Huawei’s next-generation Ascend 950 artificial intelligence accelerator has been shown in detail for the first time, highlighting the company’s custom silicon and high bandwidth memory. The design combines Huawei’s first self-developed HBM with a new generation of artificial intelligence acceleration, signaling a strategy built around vertically integrated components and system-level optimization.
The Ascend 950 family is planned for early 2026 and will launch with two variants. The 950PR model includes 128 GB of in-house HBM with around 1.6 TB/s of bandwidth, while the 950DT model increases memory to 144 GB and boosts bandwidth to nearly 4 TB/s. Both chips target one PetaFLOP of FP8, and two PetaFLOPS of FP4, positioning them as high-performance accelerators even though Huawei currently trails NVIDIA in per-chip performance.
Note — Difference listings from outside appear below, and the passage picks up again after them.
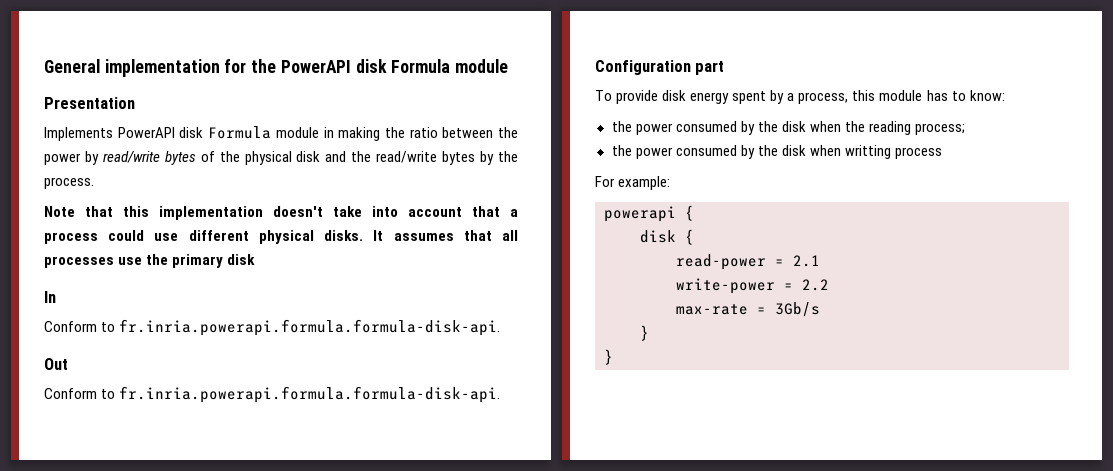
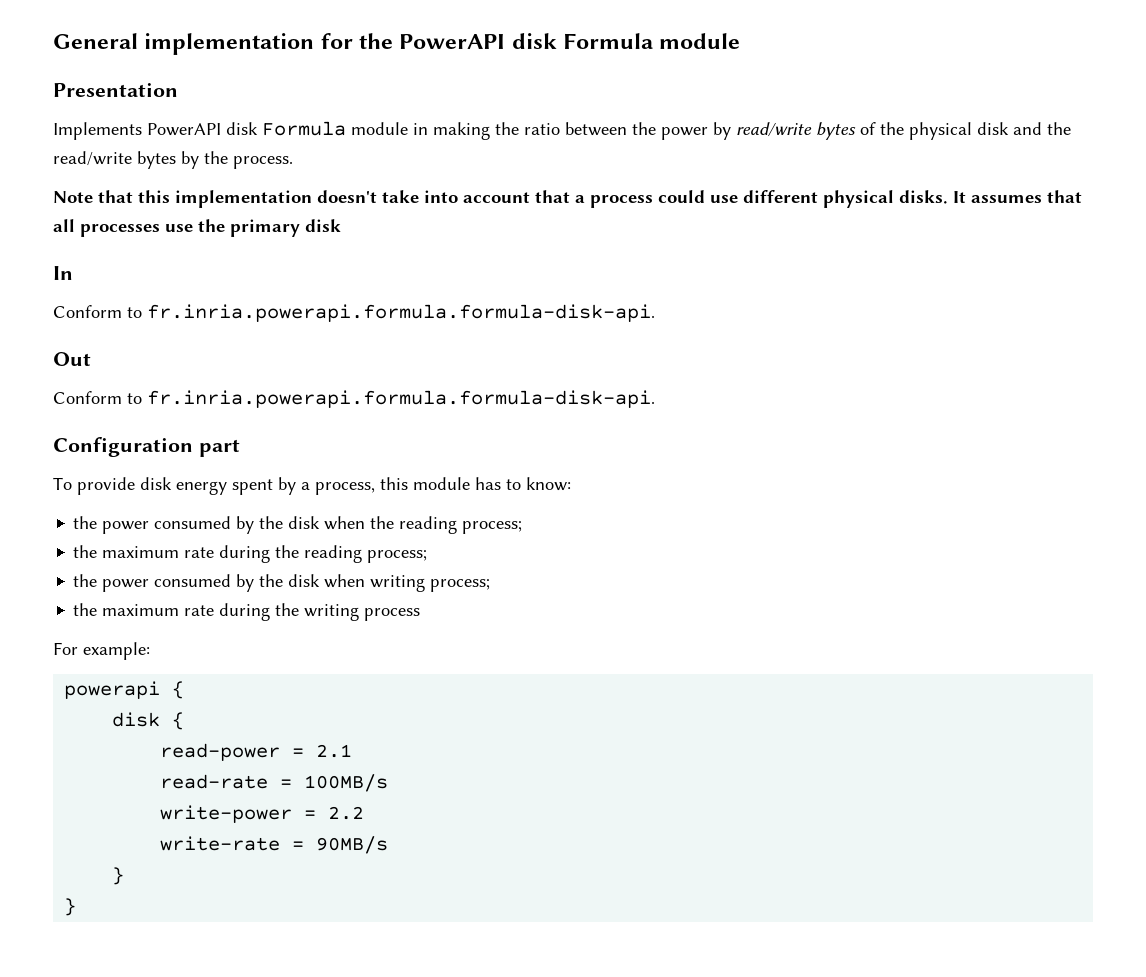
[611,145,891,159] // the power consumed by the disk when writting -> [73,545,428,563] [73,574,491,592] [73,603,360,621] // the maximum rate during the reading process; // the power consumed by the disk when writing process; // the maximum rate during the writing
(820, 261) none -> [160,774,389,792] // read-rate = 100MB/s
[676,302,820,317] max-rate = 3Gb/s -> [160,836,389,854] write-rate = 90MB/s

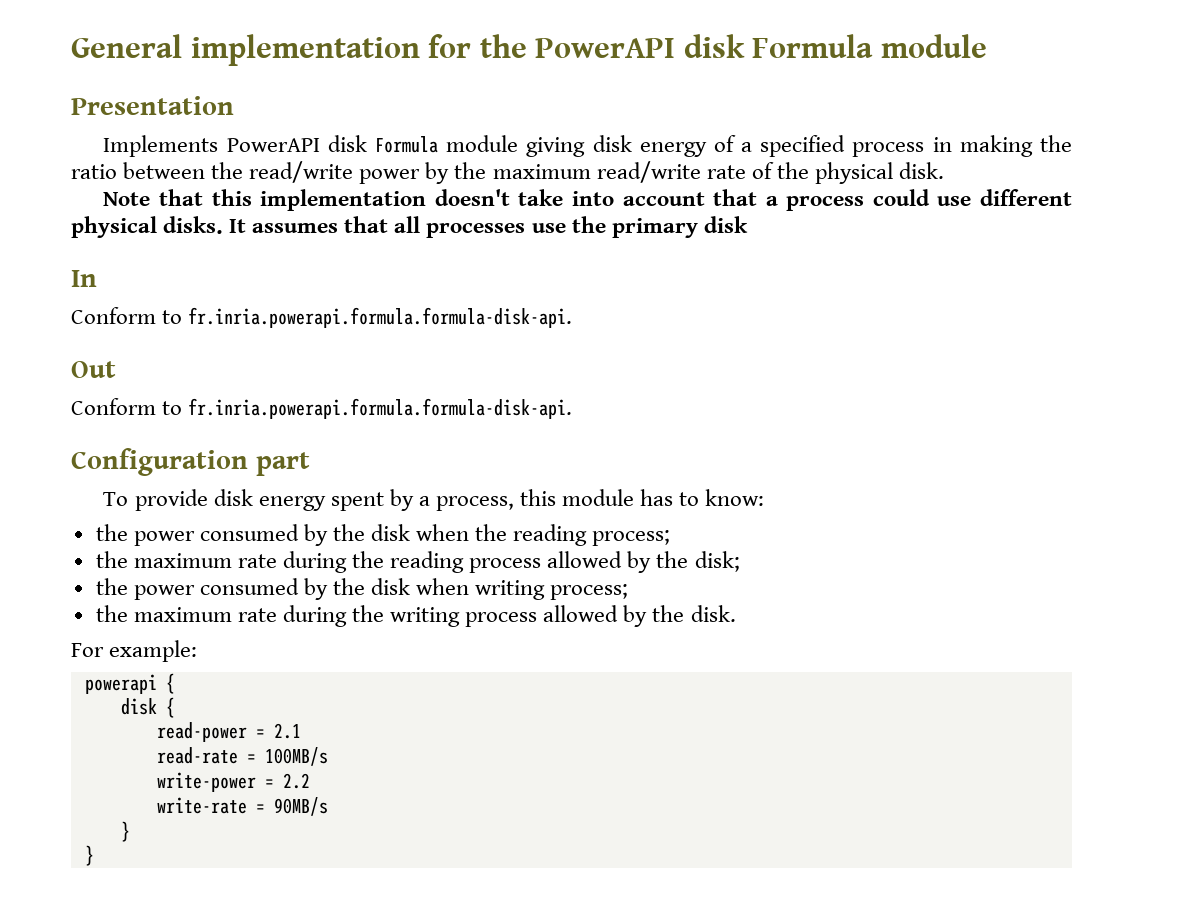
(408, 128) none -> [526,135,925,157] giving disk energy of a specified process
(656, 128) none -> [249,161,354,183] read/write
[736,122,1071,140] [53,151,293,169] read/write bytes of the physical disk and the read/write bytes by the process. -> [454,161,944,184] the maximum read/write rate of the physical disk.
[367,550,428,563] process; -> [469,551,740,573] process allowed by the disk;
(421, 614) none -> [543,605,736,627] allowed by the disk.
Huawei’s competitive approach centers on dense packaging and aggressive networking across clusters, aiming to win through scale rather than relying solely on raw per-chip metrics. Although the company has not confirmed the manufacturing process, the accelerator will likely use SMIC’s newest N+3 node with 5 nm-class features. Chinese SMIC has officially achieved volume production of its newest 5 nm node relying on the deep ultraviolet to manufacture its silicon, and since the first customer for N+3 was Huawei with the Kirin 9030 SoC, it is seen as logical that the Ascend artificial intelligence accelerator family would also be produced on the same node.